▶ [Data extracts]:
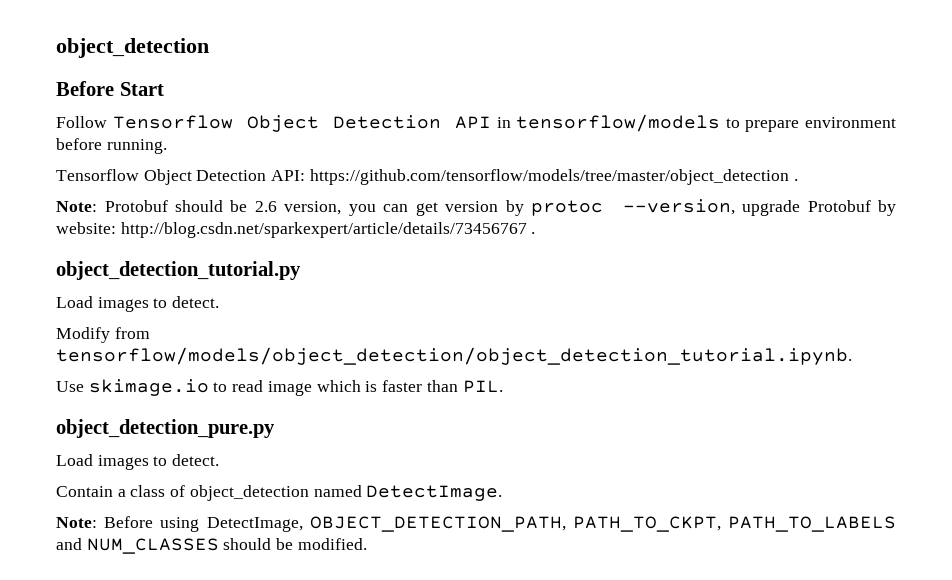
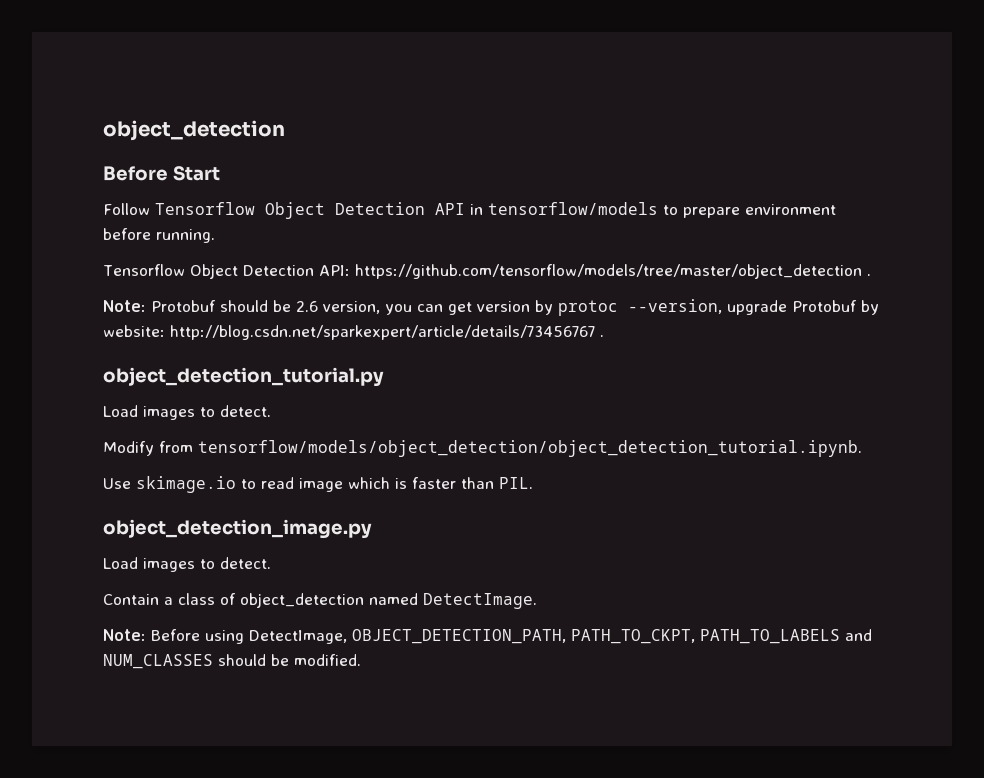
- object_detection_pure.py
+ object_detection_image.py

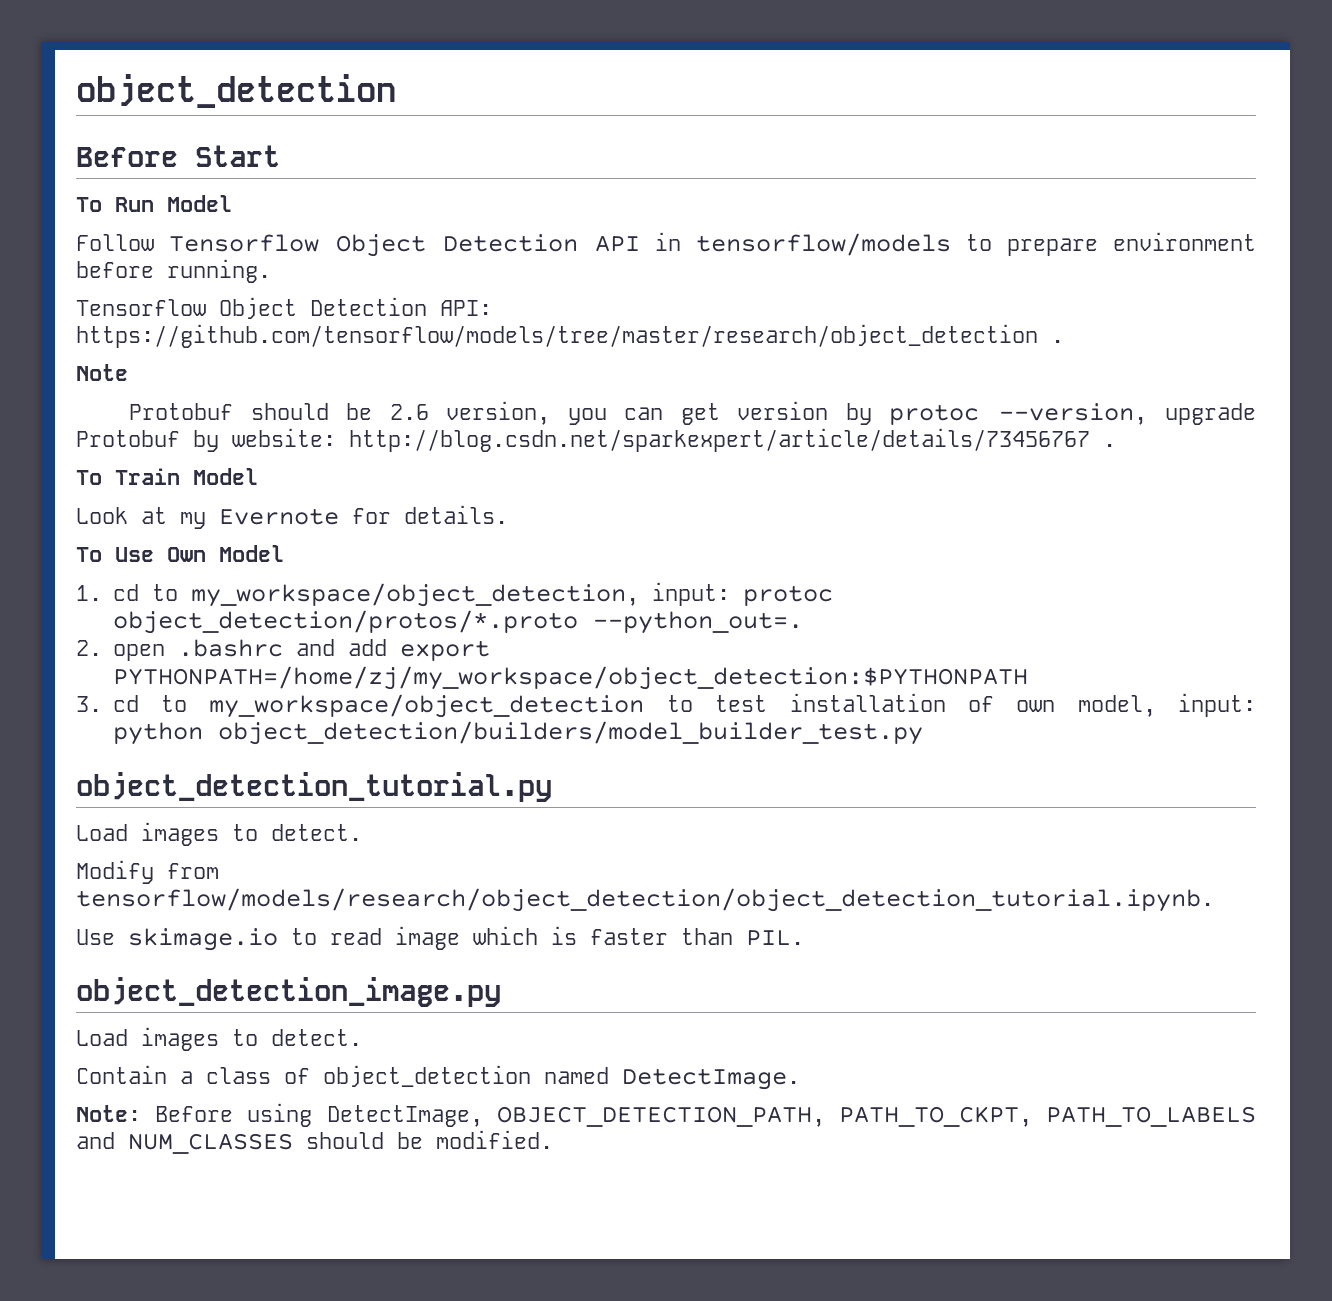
+ To Run Model
- Tensorflow Object Detection API: https://github.com/tensorflow/models/tree/master/object_detection .
- Note: Protobuf should be 2.6 version, you can get version by protoc --version, upgrade Protobuf by website: http://blog.csdn.net/sparkexpert/article/details/73456767 .
+ Tensorflow Object Detection API: https://github.com/tensorflow/models/tree/master/research/object_detection .
+ Note
+ Protobuf should be 2.6 version, you can get version by protoc --version, upgrade Protobuf by website: http://blog.csdn.net/sparkexpert/article/details/73456767 .
+ To Train Model
+ Look at my Evernote for details.
+ To Use Own Model
+ 1. cd to my_workspace/object_detection, input: protoc object_detection/protos/*.proto --python_out=.
+ 2. open .bashrc and add export PYTHONPATH=/home/zj/my_workspace/object_detection:$PYTHONPATH
+ 3. cd to my_workspace/object_detection to test installation of own model, input: python object_detection/builders/model_builder_test.py
- Modify from tensorflow/models/object_detection/object_detection_tutorial.ipynb.
+ Modify from tensorflow/models/research/object_detection/object_detection_tutorial.ipynb.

▶ [Try it]:
Write out the records above exactly. Pictures do not belong in the copy.

▶ [Answer for the task]:
- object_detection_pure.py
+ object_detection_image.py

+ To Run Model
- Tensorflow Object Detection API: https://github.com/tensorflow/models/tree/master/object_detection .
- Note: Protobuf should be 2.6 version, you can get version by protoc --version, upgrade Protobuf by website: http://blog.csdn.net/sparkexpert/article/details/73456767 .
+ Tensorflow Object Detection API: https://github.com/tensorflow/models/tree/master/research/object_detection .
+ Note
+ Protobuf should be 2.6 version, you can get version by protoc --version, upgrade Protobuf by website: http://blog.csdn.net/sparkexpert/article/details/73456767 .
+ To Train Model
+ Look at my Evernote for details.
+ To Use Own Model
+ 1. cd to my_workspace/object_detection, input: protoc object_detection/protos/*.proto --python_out=.
+ 2. open .bashrc and add export PYTHONPATH=/home/zj/my_workspace/object_detection:$PYTHONPATH
+ 3. cd to my_workspace/object_detection to test installation of own model, input: python object_detection/builders/model_builder_test.py
- Modify from tensorflow/models/object_detection/object_detection_tutorial.ipynb.
+ Modify from tensorflow/models/research/object_detection/object_detection_tutorial.ipynb.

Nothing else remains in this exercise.